● TASK OBJECTIVE:
List every line in this data where the string "访问自签名CA签发的证书保护的HTTPS网站" occurs.

● EXERCISE MATERIAL:
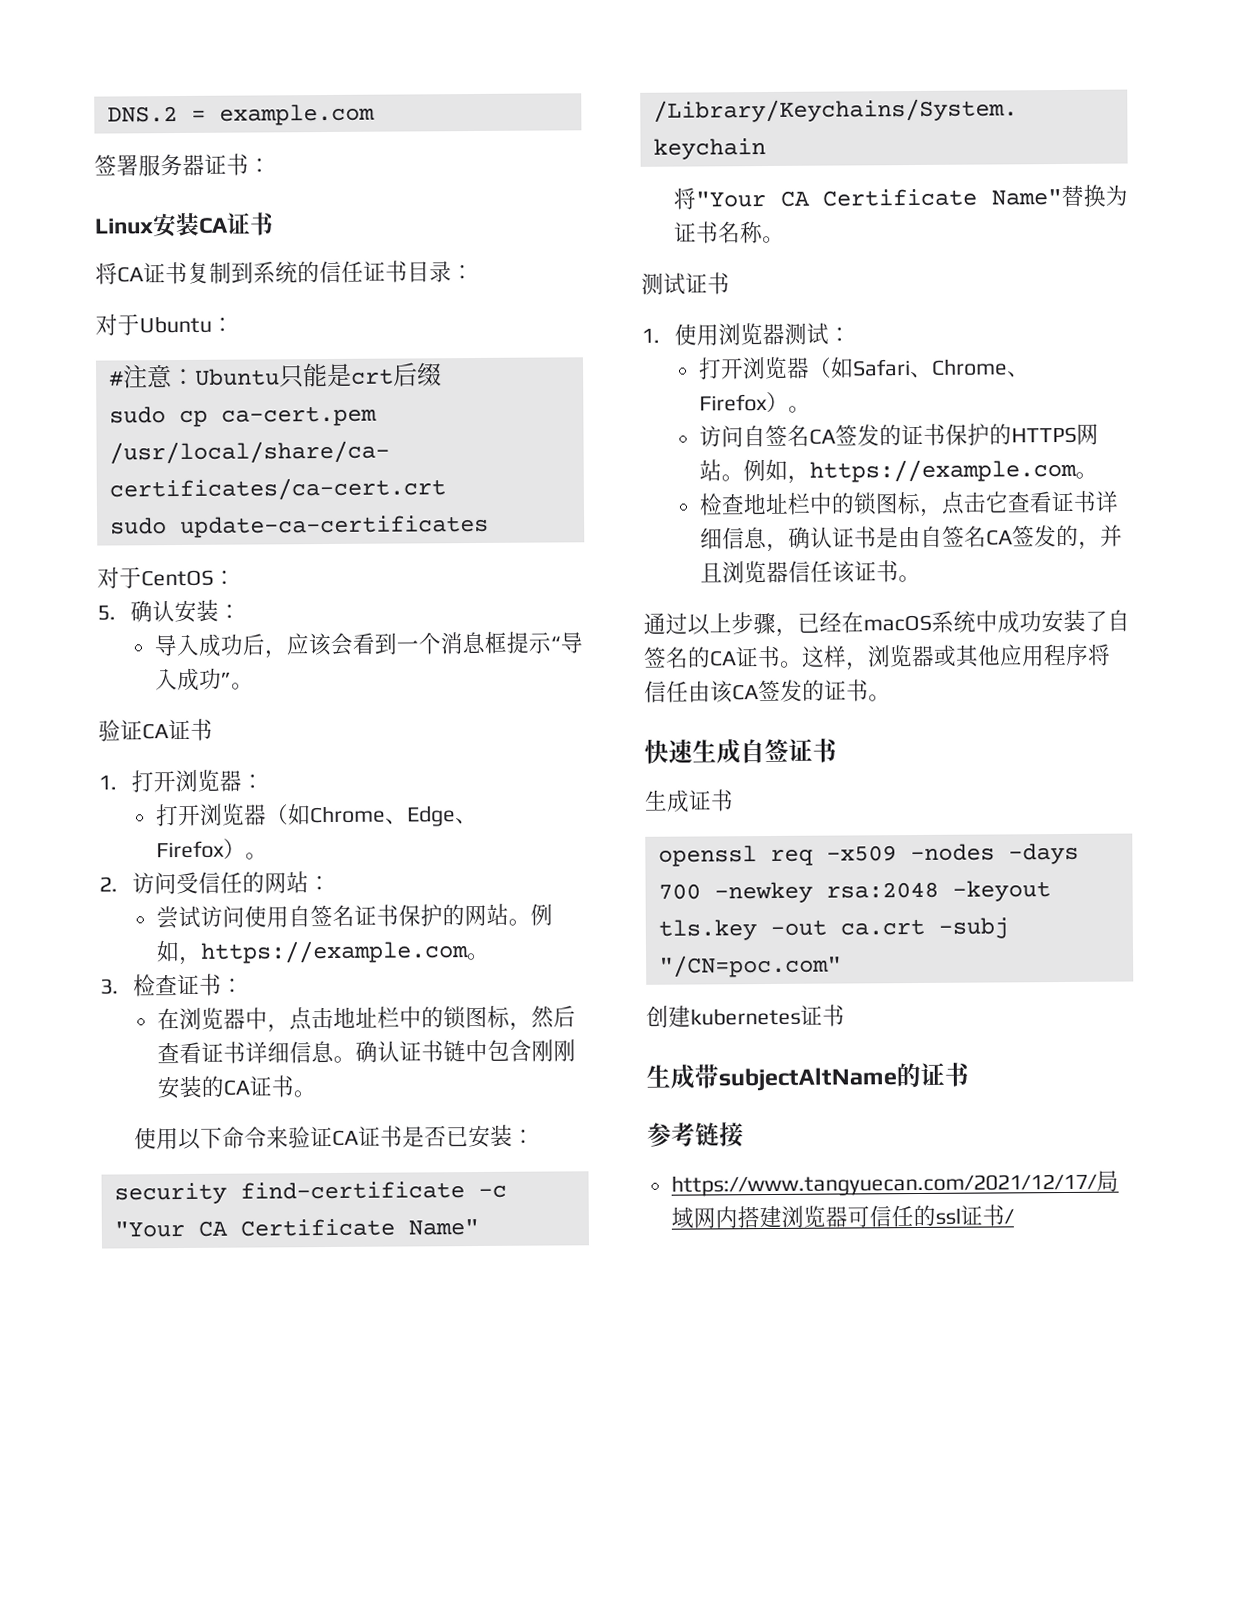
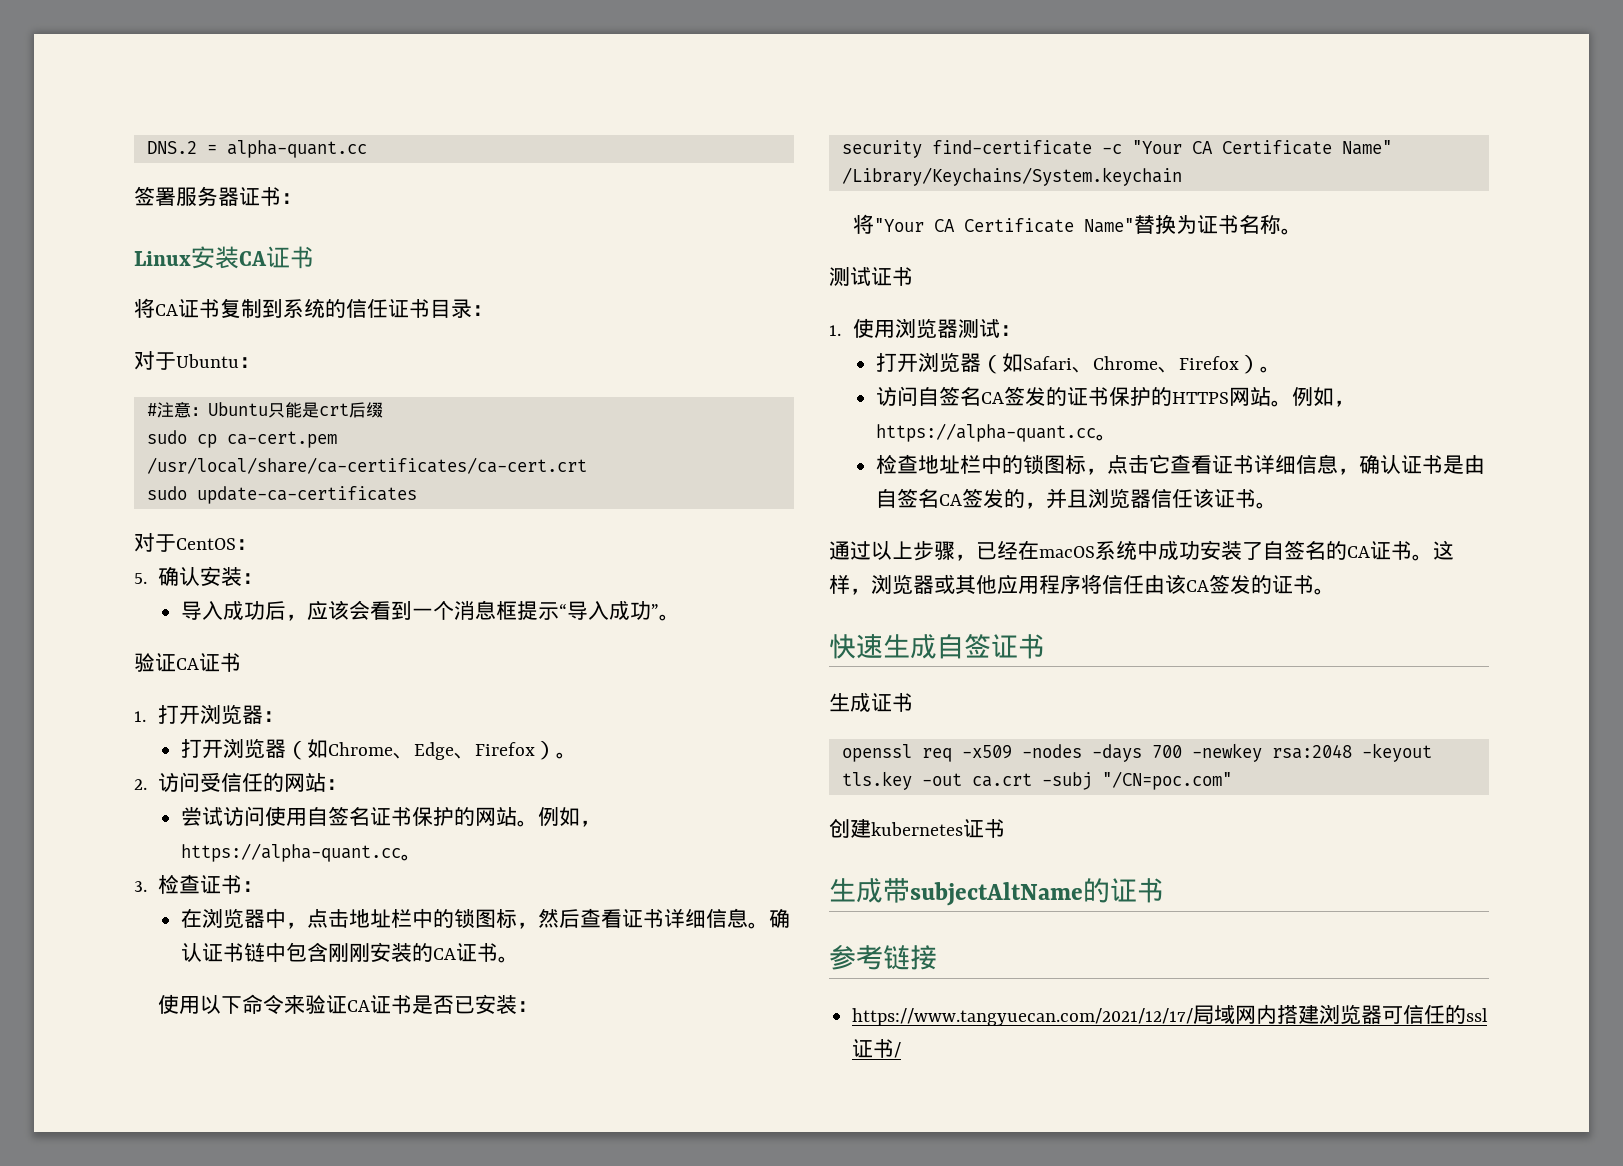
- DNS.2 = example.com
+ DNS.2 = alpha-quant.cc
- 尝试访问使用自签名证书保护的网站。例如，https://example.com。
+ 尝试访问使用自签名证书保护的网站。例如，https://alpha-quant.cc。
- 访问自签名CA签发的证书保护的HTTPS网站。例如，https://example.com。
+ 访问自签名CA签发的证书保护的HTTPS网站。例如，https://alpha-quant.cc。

* * *

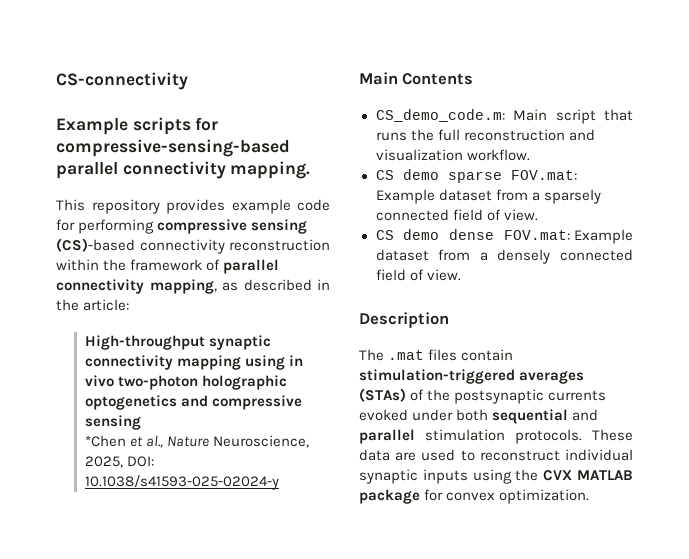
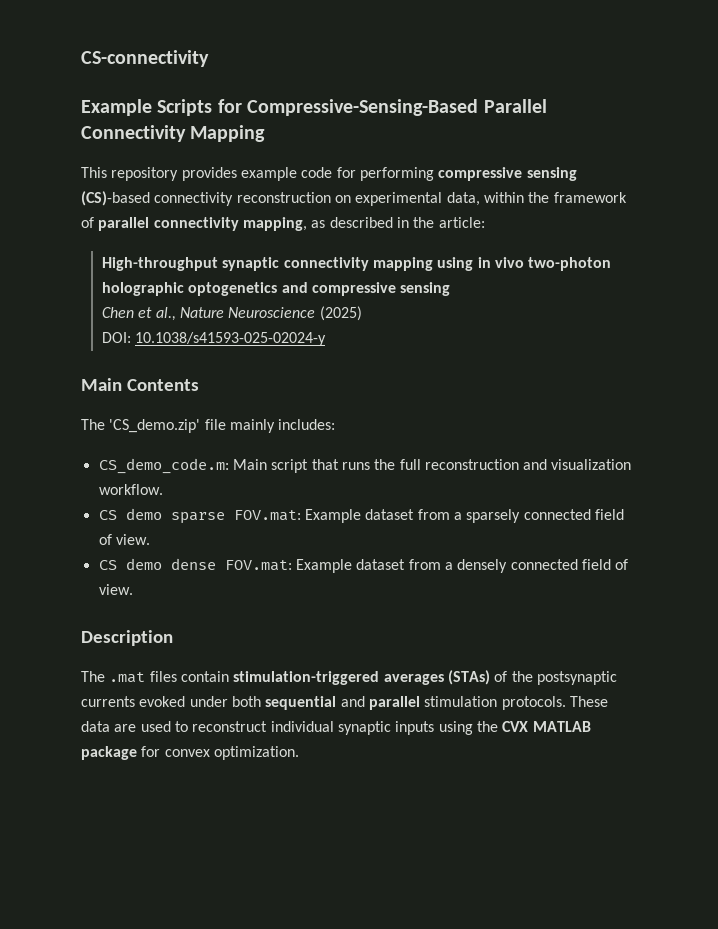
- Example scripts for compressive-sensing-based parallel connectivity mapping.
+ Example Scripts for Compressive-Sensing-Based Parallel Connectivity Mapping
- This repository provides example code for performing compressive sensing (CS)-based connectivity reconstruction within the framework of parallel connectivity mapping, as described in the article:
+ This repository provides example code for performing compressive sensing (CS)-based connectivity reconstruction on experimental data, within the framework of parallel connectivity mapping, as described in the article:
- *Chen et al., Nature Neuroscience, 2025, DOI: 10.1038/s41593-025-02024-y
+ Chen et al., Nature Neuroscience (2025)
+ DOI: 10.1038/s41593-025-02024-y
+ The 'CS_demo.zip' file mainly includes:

* * *

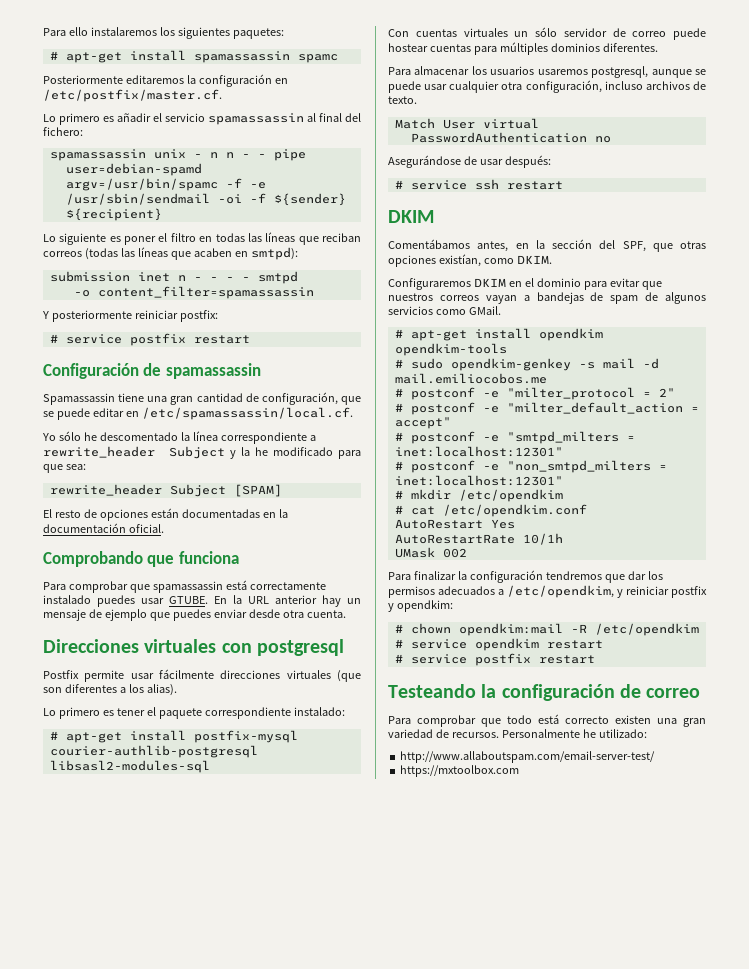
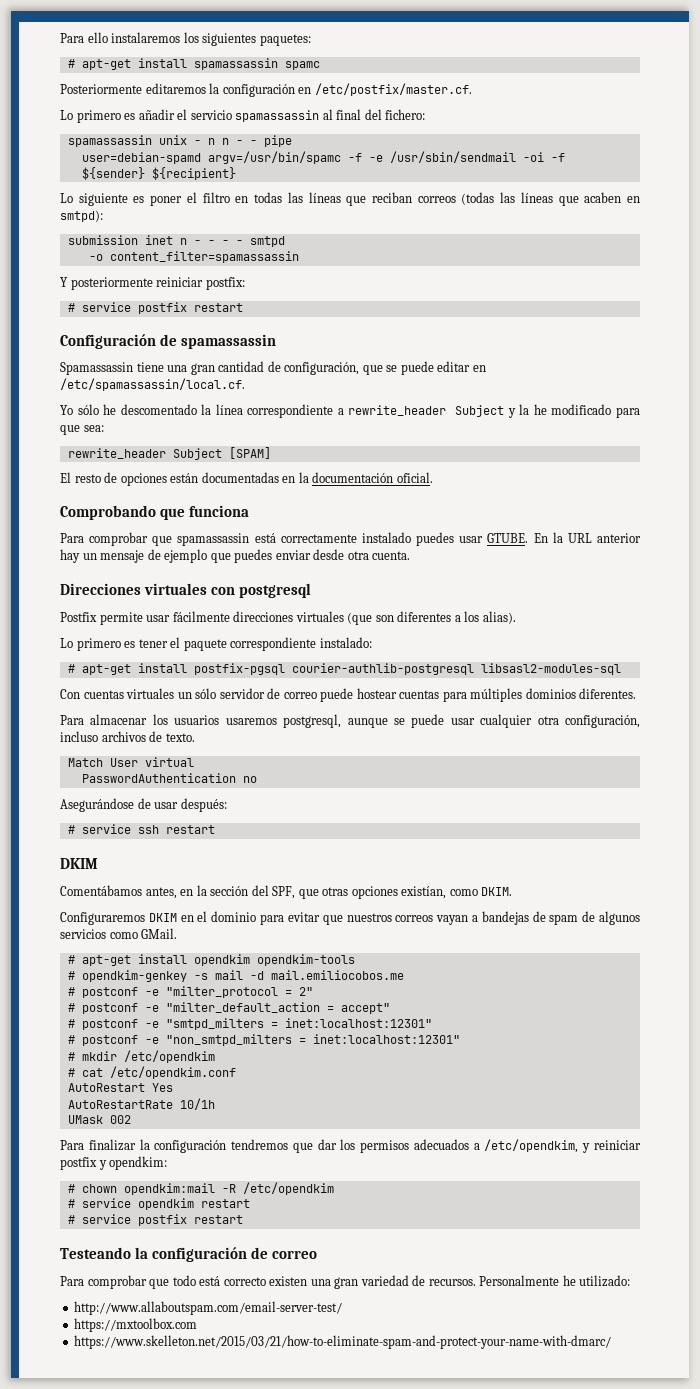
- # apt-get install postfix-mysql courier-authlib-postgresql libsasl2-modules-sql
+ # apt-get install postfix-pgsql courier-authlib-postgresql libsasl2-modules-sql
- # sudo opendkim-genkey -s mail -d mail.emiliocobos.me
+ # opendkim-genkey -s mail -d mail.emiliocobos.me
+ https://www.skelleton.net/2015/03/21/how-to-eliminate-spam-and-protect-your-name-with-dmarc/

● SOLUTION FOR THIS EXERCISE:
- 访问自签名CA签发的证书保护的HTTPS网站。例如，https://example.com。
+ 访问自签名CA签发的证书保护的HTTPS网站。例如，https://alpha-quant.cc。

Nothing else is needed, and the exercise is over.